There are two different quick fixes here:
  a) Change Item_param::make_field() -- remove setting of
     Send_field::length, Send_field::charsetnr, Send_field::flags and
     Send_field::type.

     That would lead to marshalling all data using basic types to the client
     (MYSQL_TYPE_LONGLONG, MYSQL_TYPE_DOUBLE, MYSQL_TYPE_STRING and
     MYSQL_TYPE_NEWDECIMAL). In particular, that means, DATETIME would be
     sent as MYSQL_TYPE_STRING, TINYINT -- as MYSQL_TYPE_LONGLONG, etc.

     That could be Ok for the client, because the client library does
     reverse conversion automatically (the client program would see DATETIME
     as MYSQL_TIME object). However, there is a problem with metadata --
     the metadata would be wrong (misleading): it would say that DATETIME is
     marshaled as MYSQL_TYPE_DATETIME, not as MYSQL_TYPE_STRING.

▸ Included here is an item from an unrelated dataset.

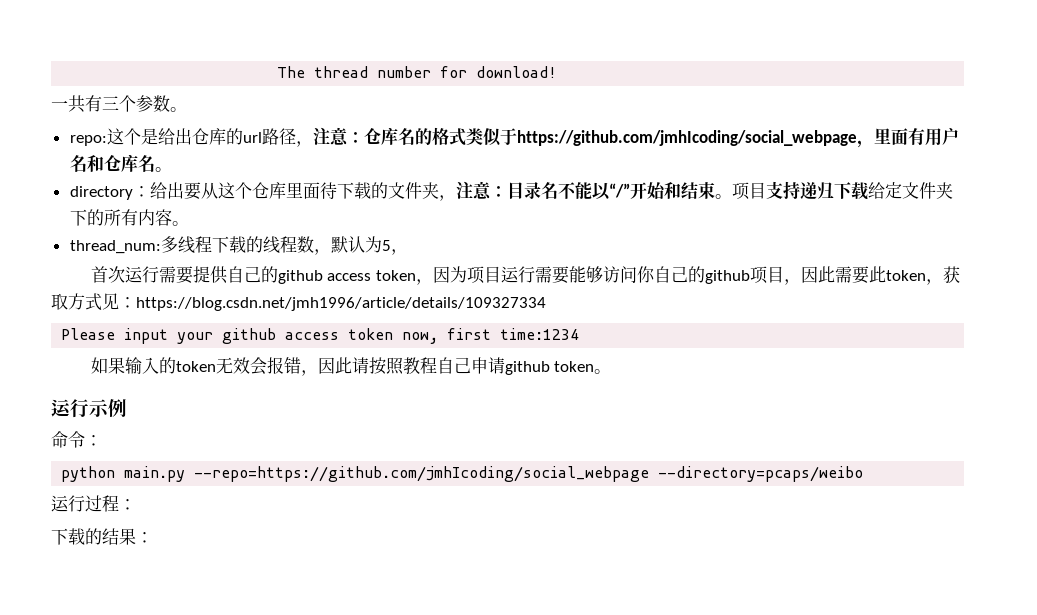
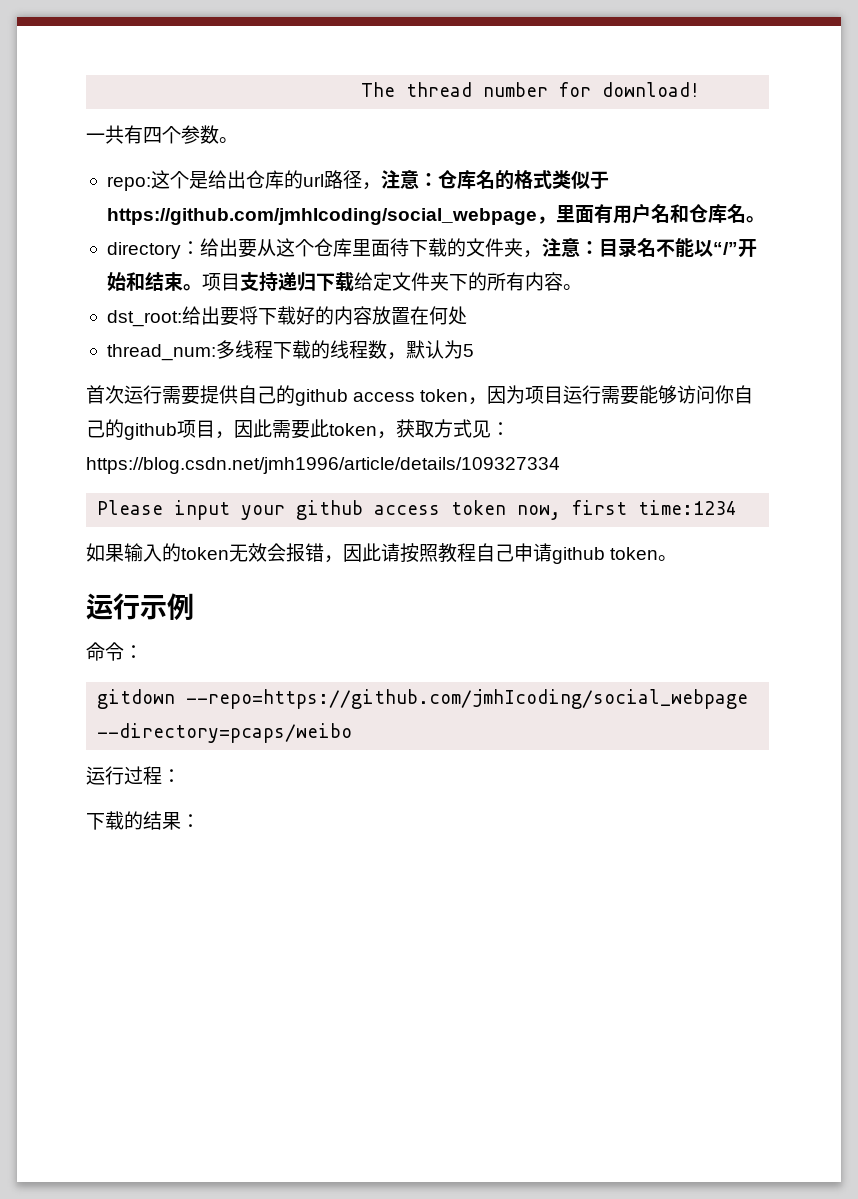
[102,96,119,110] 三 -> [143,127,162,143] 四
(189, 223) none -> [106,306,467,327] // dst_root:给出要将下载好的内容放置在何处
[390,249,408,255] ， -> (474, 350) none
[61,466,186,482] python main.py -> [97,689,176,709] gitdown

  b) Set Item_param::param_type properly to actual underlying field type.
     That would lead to double conversion inside the server: for example,
     MYSQL_TIME-object would be converted into STRING-object
     (in Item_param::set_value()), and then converted back to MYSQL_TIME-object
     (in Item_param::send()).

     The data however would be marshalled more properly, and also metadata would
     be correct.

This patch implements b).

There is also a possibility to avoid double conversion either by clonning
the data field, or by storing a reference to it and using it on Item::send()
time. That requires more work and might be done later.